Miller, who did her undergraduate research through Tech’s Center for Integration of STEM Education and Research, says she was a different student when she returned for her BS degree.
“I always was sort of shy and stayed back in groups for my first degree, but when I came back I was just sort of assumed this position of a leader and organizing people in my group and getting task lists going and things accomplished. I think more driven and focused. Time management definitely.”
She wasn’t happy in the first undergraduate research lab through CISER. She says it wasn’t a good match.
“Fit in a laboratory is so important. It really is. You know what you’re interested in. All that is so so important. And sometimes as an undergraduate you won’t find that fit with the first lab or the first two labs. You know that’s why it’s really important that you interview the professor and you get to talk to the other people in the lab.
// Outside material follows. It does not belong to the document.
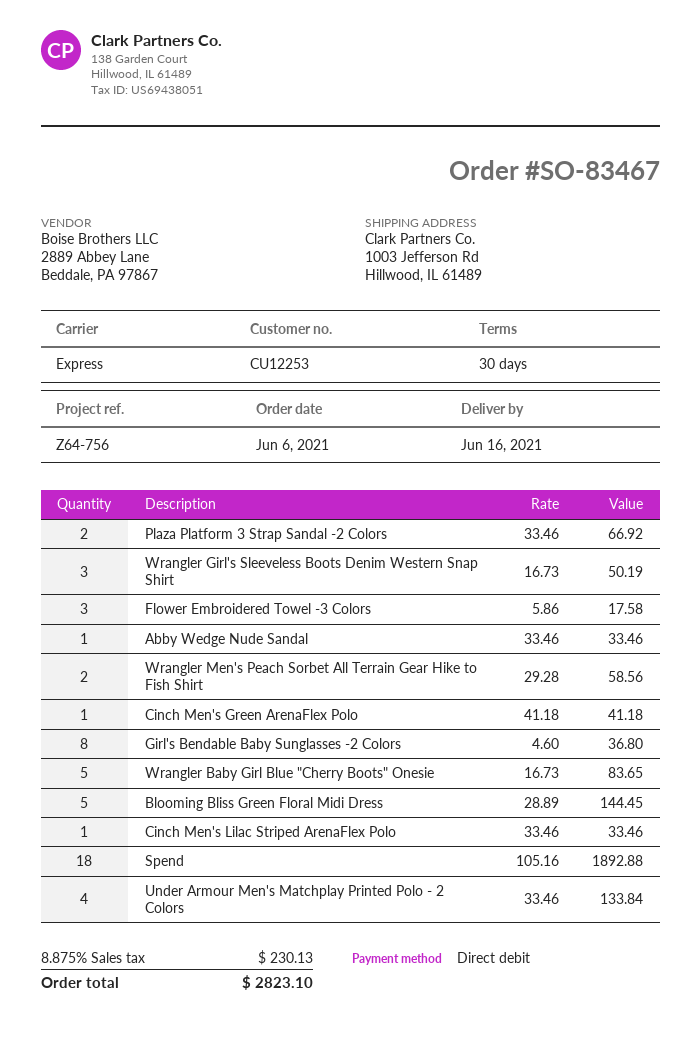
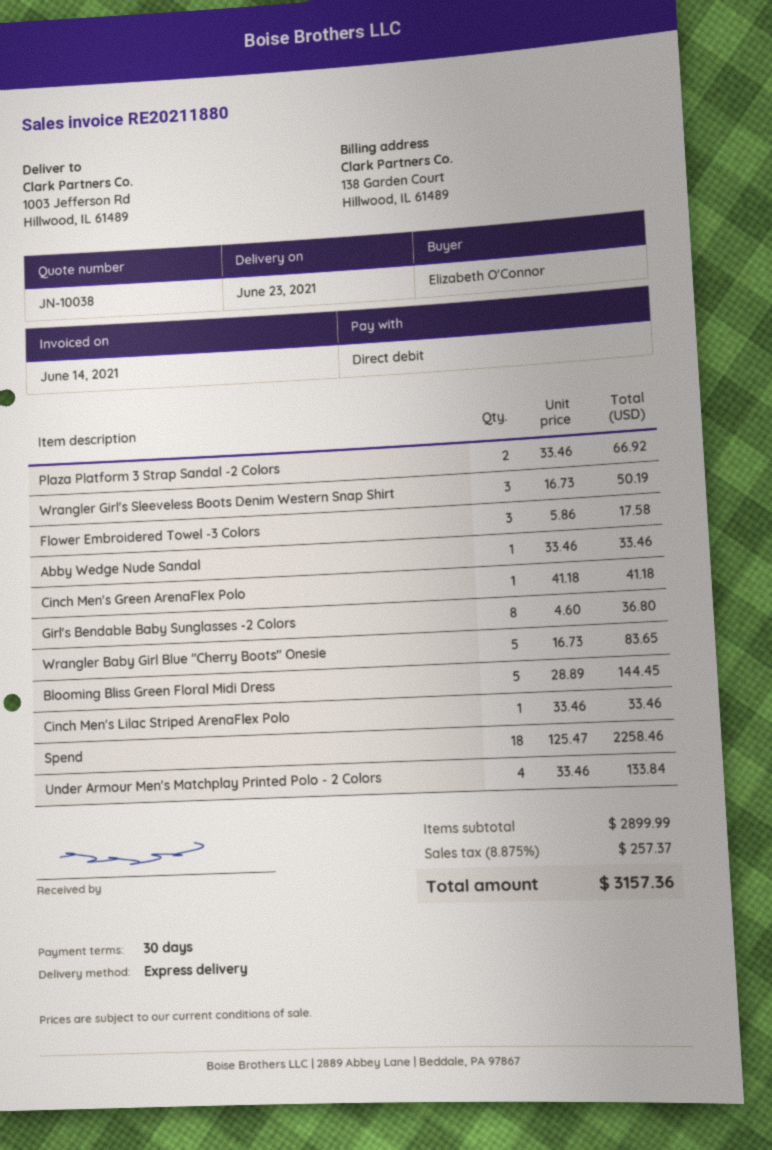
delivery date: 2021-06-16 -> 2021-06-23
Wrangler Men's Peach Sorbet All Terrain Gear Hike to Fish Shirt: 2 x 29.28 = 58.56 -> none
Spend: 18 x 105.16 = 1892.88 -> 18 x 125.47 = 2258.46
tax: 8.875% = 230.13 -> 8.875% = 257.37
total: 2823.10 -> 3157.36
I think something that helped me was that I was interested in the research and so I just started asking questions about that right away. And that kind of initiative I think is really important.”
Miller says she still wrestled with self-doubt about studying science after returning from France. But her experiences and her boyfriend’s approach to life made the difference when she started her BS degree. He, she says, doesn’t care what people think about him and goes for what is right for his life.
“I was sort of inspired by that. To do something that I felt was true to where I wanted to go and what I wanted to do and what I wanted to learn. He helped me a lot in that regard.”
Miller says that right now she isn’t planning on a career as a university professor. She’d like to work in industry and be on the front lines of discovery.
“Being part of a team that include mathematicians and chemists and biologists to try to develop drugs or discover new things like talk discovery.”